### About this task
Each line of the records below that holds "Liberation" should be copied out.

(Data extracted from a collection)
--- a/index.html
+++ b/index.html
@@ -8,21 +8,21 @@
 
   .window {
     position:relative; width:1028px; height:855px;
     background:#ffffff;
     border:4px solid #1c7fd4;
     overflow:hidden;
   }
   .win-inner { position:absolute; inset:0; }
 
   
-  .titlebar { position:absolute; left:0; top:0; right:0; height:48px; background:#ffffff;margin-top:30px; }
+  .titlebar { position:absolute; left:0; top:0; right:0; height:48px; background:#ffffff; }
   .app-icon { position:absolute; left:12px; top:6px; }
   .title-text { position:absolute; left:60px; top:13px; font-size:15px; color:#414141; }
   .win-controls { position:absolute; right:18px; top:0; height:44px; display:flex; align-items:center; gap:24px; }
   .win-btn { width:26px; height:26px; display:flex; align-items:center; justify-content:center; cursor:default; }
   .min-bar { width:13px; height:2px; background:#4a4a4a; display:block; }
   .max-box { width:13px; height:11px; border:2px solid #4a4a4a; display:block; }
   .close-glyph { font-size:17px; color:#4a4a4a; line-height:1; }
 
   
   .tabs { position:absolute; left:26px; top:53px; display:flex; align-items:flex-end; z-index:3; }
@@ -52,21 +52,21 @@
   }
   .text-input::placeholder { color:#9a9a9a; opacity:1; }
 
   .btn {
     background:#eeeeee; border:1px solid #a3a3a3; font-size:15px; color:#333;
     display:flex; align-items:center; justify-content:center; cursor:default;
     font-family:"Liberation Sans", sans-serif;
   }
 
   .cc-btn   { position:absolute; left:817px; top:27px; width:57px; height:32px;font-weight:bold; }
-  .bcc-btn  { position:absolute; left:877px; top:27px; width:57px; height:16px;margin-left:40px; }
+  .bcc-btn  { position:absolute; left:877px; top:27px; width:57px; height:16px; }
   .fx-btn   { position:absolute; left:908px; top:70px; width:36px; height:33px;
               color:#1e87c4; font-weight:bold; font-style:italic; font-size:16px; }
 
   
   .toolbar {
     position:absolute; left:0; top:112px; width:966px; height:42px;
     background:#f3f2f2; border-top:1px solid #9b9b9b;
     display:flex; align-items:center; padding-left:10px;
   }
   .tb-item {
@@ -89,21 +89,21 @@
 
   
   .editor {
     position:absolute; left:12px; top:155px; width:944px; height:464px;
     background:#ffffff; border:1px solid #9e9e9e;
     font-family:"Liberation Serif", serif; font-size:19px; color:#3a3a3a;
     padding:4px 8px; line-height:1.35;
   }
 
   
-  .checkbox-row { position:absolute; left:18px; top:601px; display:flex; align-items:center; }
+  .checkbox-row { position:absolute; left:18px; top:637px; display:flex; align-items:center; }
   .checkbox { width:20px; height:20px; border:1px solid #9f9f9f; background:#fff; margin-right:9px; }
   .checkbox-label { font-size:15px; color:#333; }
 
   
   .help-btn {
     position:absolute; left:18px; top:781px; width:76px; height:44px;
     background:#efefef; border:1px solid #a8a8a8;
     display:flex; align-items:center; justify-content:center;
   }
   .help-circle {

### Answer to this exercise
     font-family:"Liberation Sans", sans-serif;
     font-family:"Liberation Serif", serif; font-size:19px; color:#3a3a3a;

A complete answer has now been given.